Distributed Computing 5 | Paired RDDs

Series: Distributed Computing

Distributed Computing 5 | Paired RDDs

  1. Paired RDDs

(1) Definition

Pair RDDs are key-value pairs that are commonly used for many operations including aggregations or ETL in Spark.

  • Key: can be any type (hashable or unhashable)
  • Value: can be any type (hashable or unhashable)

(2) Paired RDD Transformations

  • Return an RDD of just the keys.
rdd.keys()
  • Return an RDD of just the values.
rdd.values()
  • Return an RDD sorted by the key.
rdd.sortByKey()
  • Group values with the same key.
rdd.groupByKey()
  • Apply a function to each value of a pair RDD without changing the key.
rdd.mapValues(func)
  • Pass each value in the key-value pair RDD through a flatMap function without changing the keys.
rdd.flatMapValues(func)
  • Combine values with the same key.
rdd.reduceByKey(func)
  • Remove elements with a key that existed in the other RDD.
rdd.subtractByKey(otherDataset)
  • Perform an inner join between two RDDs.
rdd.join(otherDataset)
  • Perform a join between two RDDs where the key must be present in the first RDD.
rdd.leftOuterJoin(otherDataset)
  • Perform a join between two RDDs where the key must be present in the other RDD.
rdd.rightOuterJoin(otherDataset)

(3) Paired RDD Actions

  • Only available on pair RDDs. Returns (Key, Int) pairs with the count of each key.
rdd.countByKey()
  • Return all values associated with the provided key.
rdd.lookup(key)

2. Self Testing Questions

(1) Suppose we have the following RDD.

rdd = sc.parallelize([[5,2],[7,4],[3,6],[1,4],[9,7]],3)
  • What is the result of the following code?
rdd_pair = rdd.map(lambda x: ([x[0]], x[1]))
rdd_pair.take(1)

Ans: [([5], 2)] because the paired key can be a list

  • What is the result of the following code?
rdd_pair = rdd.map(lambda x: ({x[0]:1}, x[1]))
rdd_pair.take(1)

Ans: [({5: 1}, 2)] because the paired key can be a list

  • What is the result of the following code?
rdd_pair = rdd.map(lambda x: (x[0], {x[1]:1}))
rdd_pair.distinct().count()

Ans: ERROR because distinct() requires keys and values in paired RDDs to be hashable.

  • What is the result of the following code?
rdd_pair = rdd.map(lambda x: (x[0], str(x[1])))
rdd_pair.distinct().count()

Ans: 5

(2) Suppose we have the following paired RDD.

rdd = sc.parallelize([[7,2],[7,4],[3,6],[1,4],[3,7]],3)
rdd = rdd.map(lambda x: (x[0], x[1]))
  • What is the result of the following code?
rdd.flatMap(lambda x: x).collect()

Ans: [7, 2, 7, 4, 3, 6, 1, 4, 3, 7] the answer has no pairs

  • What is the result of the following code?
rdd.flatMapValues(lambda x: x).collect()

Ans: ERROR because the value for each pair is not iterable.

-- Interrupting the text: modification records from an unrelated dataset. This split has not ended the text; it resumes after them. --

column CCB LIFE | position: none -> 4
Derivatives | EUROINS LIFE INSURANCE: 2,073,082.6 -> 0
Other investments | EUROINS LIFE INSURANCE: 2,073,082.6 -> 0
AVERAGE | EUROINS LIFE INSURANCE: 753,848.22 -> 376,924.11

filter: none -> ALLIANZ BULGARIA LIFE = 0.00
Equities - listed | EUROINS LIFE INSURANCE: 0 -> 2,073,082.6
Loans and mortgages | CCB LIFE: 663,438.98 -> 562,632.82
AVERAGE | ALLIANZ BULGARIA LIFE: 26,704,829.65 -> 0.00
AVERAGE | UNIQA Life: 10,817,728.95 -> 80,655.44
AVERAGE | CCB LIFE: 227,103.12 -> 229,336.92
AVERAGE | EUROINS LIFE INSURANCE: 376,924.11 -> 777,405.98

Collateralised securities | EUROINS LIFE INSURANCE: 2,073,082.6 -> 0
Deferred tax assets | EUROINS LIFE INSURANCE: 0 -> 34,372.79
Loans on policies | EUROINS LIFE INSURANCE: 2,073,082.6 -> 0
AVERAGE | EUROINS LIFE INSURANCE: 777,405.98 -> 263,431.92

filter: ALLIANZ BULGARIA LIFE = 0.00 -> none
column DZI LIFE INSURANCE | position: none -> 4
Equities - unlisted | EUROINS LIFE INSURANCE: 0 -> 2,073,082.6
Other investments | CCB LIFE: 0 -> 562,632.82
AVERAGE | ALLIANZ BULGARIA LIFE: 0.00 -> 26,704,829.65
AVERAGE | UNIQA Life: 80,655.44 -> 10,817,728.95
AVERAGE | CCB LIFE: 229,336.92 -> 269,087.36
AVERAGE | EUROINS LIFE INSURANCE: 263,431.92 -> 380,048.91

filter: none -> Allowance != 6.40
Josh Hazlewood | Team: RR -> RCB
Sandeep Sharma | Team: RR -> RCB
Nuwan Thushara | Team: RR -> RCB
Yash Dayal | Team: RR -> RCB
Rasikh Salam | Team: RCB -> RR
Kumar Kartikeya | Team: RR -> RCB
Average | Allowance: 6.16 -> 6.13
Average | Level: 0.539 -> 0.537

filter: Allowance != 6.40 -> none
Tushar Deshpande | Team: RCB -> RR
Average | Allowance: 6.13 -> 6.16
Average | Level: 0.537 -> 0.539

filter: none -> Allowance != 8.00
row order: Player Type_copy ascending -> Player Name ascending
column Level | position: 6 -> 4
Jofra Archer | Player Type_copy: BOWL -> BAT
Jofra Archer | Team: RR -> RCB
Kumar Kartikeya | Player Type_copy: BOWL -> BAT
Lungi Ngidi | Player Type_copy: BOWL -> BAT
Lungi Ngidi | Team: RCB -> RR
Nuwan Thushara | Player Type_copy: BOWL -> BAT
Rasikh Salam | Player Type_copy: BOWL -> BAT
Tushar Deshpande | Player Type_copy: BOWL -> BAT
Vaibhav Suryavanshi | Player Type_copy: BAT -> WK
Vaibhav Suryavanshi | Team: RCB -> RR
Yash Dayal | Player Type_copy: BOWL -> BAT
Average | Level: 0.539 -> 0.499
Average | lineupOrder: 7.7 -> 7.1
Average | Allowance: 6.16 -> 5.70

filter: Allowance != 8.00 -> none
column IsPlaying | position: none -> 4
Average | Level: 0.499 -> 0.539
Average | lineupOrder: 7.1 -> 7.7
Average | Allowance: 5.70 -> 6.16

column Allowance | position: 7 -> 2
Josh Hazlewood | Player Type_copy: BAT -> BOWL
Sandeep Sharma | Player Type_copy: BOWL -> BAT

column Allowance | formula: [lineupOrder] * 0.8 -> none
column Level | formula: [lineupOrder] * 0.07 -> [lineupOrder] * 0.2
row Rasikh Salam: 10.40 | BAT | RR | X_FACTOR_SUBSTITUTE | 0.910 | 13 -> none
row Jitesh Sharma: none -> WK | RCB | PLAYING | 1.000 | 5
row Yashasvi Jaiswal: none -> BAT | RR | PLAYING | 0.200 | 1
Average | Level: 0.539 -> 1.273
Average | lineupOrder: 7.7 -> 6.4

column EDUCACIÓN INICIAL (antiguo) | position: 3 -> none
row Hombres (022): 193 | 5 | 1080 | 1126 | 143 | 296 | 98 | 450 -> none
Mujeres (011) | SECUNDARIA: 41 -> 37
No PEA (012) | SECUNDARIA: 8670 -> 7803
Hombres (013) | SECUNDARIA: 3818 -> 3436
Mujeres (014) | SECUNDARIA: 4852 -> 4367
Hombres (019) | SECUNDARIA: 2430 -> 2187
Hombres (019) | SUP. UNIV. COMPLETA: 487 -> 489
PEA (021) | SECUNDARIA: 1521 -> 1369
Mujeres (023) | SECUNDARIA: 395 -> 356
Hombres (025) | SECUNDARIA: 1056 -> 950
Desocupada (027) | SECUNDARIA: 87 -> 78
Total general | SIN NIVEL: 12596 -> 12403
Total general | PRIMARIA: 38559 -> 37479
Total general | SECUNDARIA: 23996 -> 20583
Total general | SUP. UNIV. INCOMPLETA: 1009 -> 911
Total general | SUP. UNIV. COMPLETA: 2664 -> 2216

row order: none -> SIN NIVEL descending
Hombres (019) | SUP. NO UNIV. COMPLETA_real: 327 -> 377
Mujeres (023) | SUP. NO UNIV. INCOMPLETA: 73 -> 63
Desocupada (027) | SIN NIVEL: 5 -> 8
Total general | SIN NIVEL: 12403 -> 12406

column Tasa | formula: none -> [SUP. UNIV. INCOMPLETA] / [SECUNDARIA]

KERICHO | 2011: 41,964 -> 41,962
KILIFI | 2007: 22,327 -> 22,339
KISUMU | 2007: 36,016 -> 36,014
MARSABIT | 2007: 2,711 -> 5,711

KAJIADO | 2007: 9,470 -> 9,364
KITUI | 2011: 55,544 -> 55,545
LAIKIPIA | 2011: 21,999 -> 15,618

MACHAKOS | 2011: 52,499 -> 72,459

  • What is the result of the following code?
rdd.sortByKey().groupByKey().take(1)[0][1] == [6, 7]

Ans: False because groupByKey() returns ResultIterable type object as its value. The following code should return True ,

rdd.sortByKey().groupByKey().mapValues(list).take(1)[0][1] == [6, 7]
  • What is the result of the following code?
rdd.groupByKey().mapValues(list).flatMapValues(lambda x: x).collect() == rdd.collect()

Ans: False although two results have the same elements, their order can be different. The following code should return True.

set(rdd.groupByKey().mapValues(list).flatMapValues(lambda x: x).collect()) == set(rdd.collect())
  • What’s the result of the following code?
rdd.groupByKey().mapValues(list).reduceByKey(lambda x, y: x + y).take(1)

Ans: [(3, [6, 7])] the method reduceByKey is not useful because we have unique keys. Directly use reduceByKey if you want to sum them up.

rdd.reduceByKey(lambda x, y: x + y).take(1)
  • What’s the result of the following code?
rdd.lookup(3)

Ans: [6, 7] , should return a list.

  • What’s the result of the following code?
rdd.countByKey()[3]

Ans: 2, returns a dictionary with keys and the number of its values.

(3) Which of the following transformations don’t require data shuffle?

  • keys()
  • values()
  • sortByKey()
  • groupByKey()
  • mapValues(func)
  • flatMapValues(func)
  • reduceByKey(func)

Ans: keys(), values(), mapValues(func), flatMapValues(func)

(4) Which of the following code performs better?

Code 1: rdd.groupByKey().mapValues(sum).collect()
Code 2: rdd.reduceByKey(lambda x, y: x + y).collect()

Ans: Code 2 because groupByKey requires shuffle and aggregate.